Plasmids are circular molecules of DNA that can replicate autonomously in bacterial cells. The current genetic engineering technology is based on plasmids that contain an origin of replication and a resistance marker and can be introduced into bacterial recipient strain by transformation.

The PI of this project invented a new type of plasmid vectors (pFOS) that do not contain antibiotic resistance genes as selection markers but can be selected by a diet enriched with scFOS, short chain fructooligosaccharides. The scFOS are a group of linear fructose oligomers already available as prebiotics on the market.

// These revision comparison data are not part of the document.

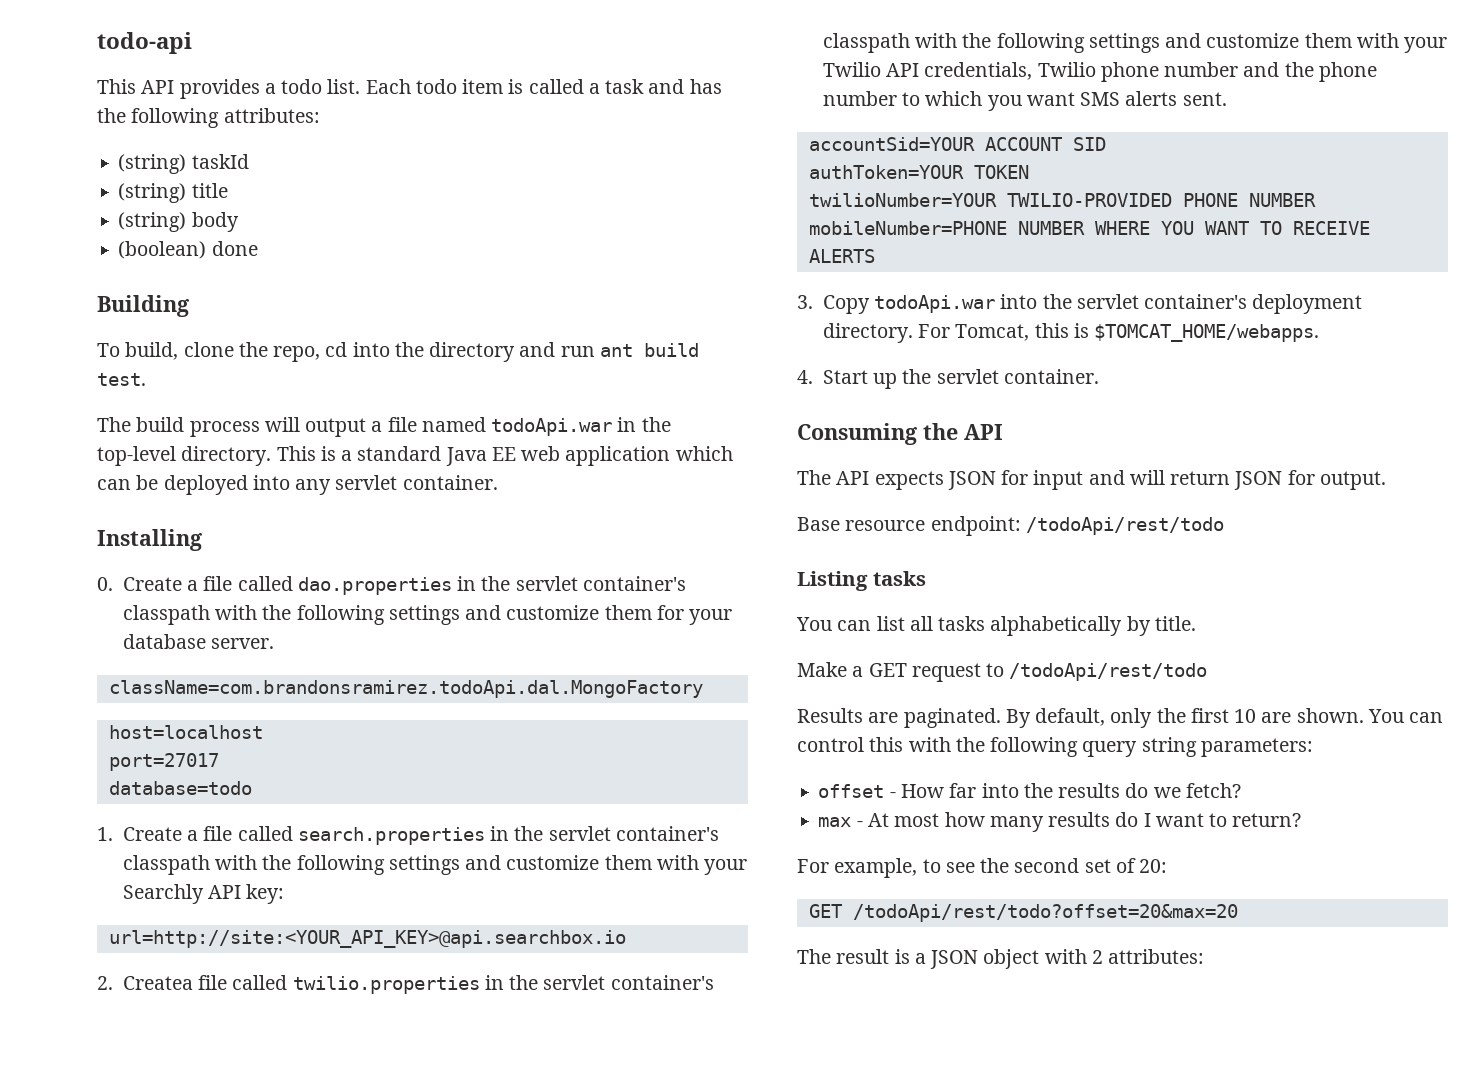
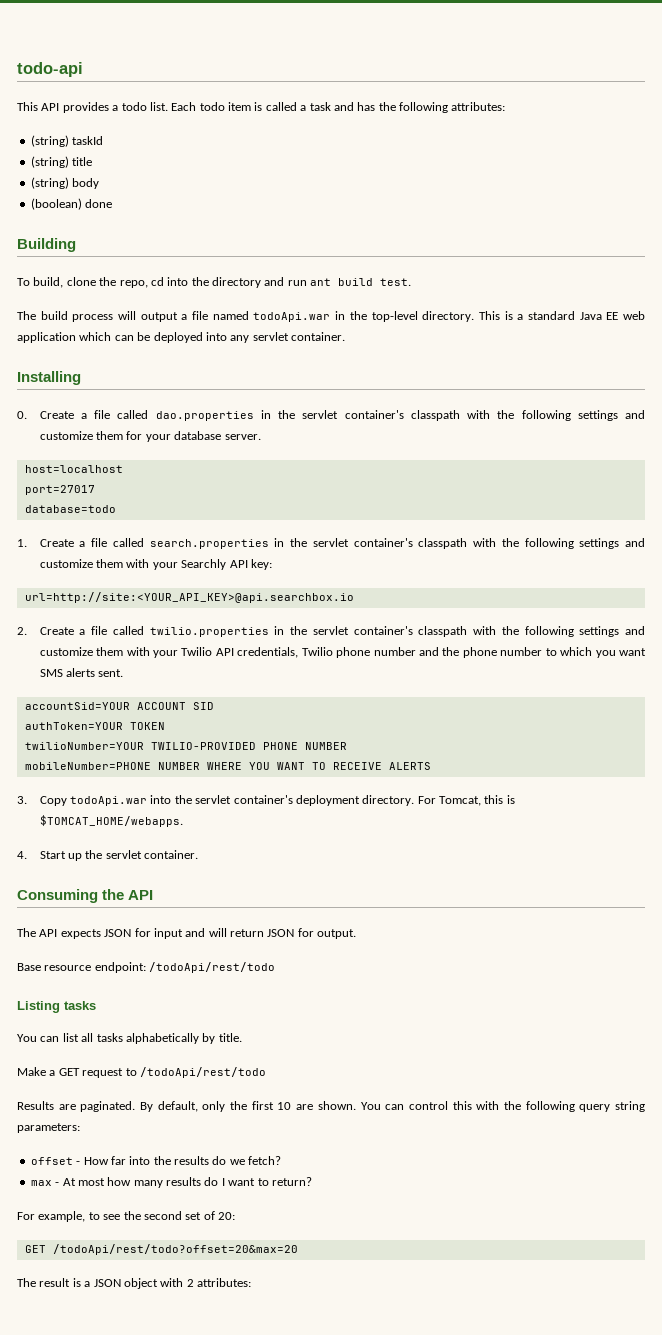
[108,680,703,698] // className=com.brandonsramirez.todoApi.dal.MongoFactory -> (261, 437) none
[122,976,193,990] Createa -> [39,627,86,635] Create a

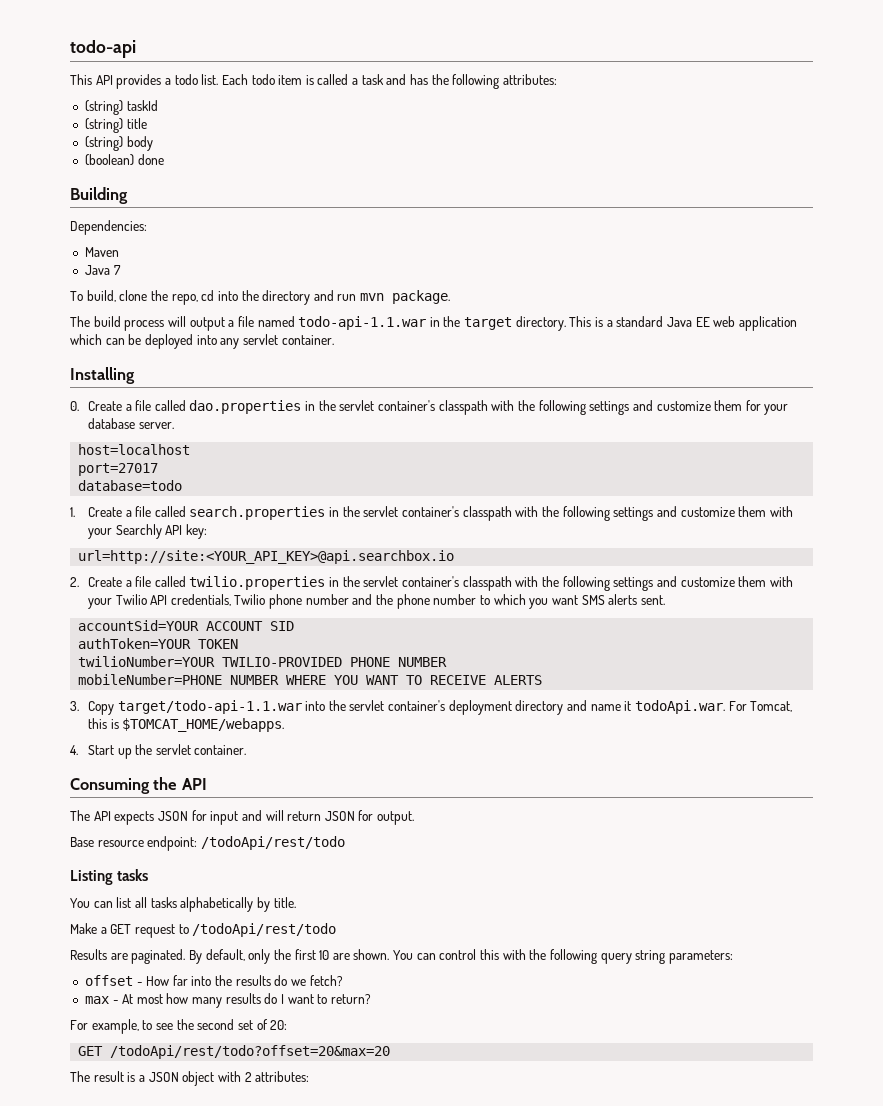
(76, 245) none -> [70,220,147,235] [84,247,119,257] [84,265,121,275] // Dependencies: // Maven // Java 7
[310,278,412,286] ant build test. -> [360,290,451,304] mvn package.
[253,311,418,322] todoApi.war in the top-level -> [298,316,513,330] todo-api-1.1.war in the target
[70,796,148,806] todoApi.war -> [117,700,302,714] target/todo-api-1.1.war
[362,795,415,806] directory. -> [515,700,725,715] directory and name it todoApi.war.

These sugars can escape digestion in the human upper intestine, reach the colon, and are not metabolized by most of the species belonging to the Enterobacteriaceae family. Metabolizing these sugars, a non-pathogenic Escherichia coli strain carrying the pFOS vector, is thought to have a selective advantage against other enterobacteria, transiently colonizing the gut. In addition, the pFOS vector is self-conjugative, thus has the capacity to be transferred from one bacterial strain to another bacterial recipient cell. The final pFOS technology is thought to be used in vivo to bring genetic information within a complex bacterial population (i.e., the intestinal microbiota), vehiculating genetic information to resident, autochthonous bacteria colonizing the gut of humans and animals. This project aims to construct a second-generation of pFOS plasmid variants with improved conjugation abilities and a wider bacterial host range and to measure by fermentation of cultivated microbiota the conditions of selection and stability of the constructs. Such in vitro study is fundamental to describe the microbiota response to scFOS and to select the most appropriate plasmid to become a good genetic vector for future applications of microbiome genetic engineering. The application of these vectors may help to target antimicrobial-resistant bacteria colonizing the gut of animals and humans.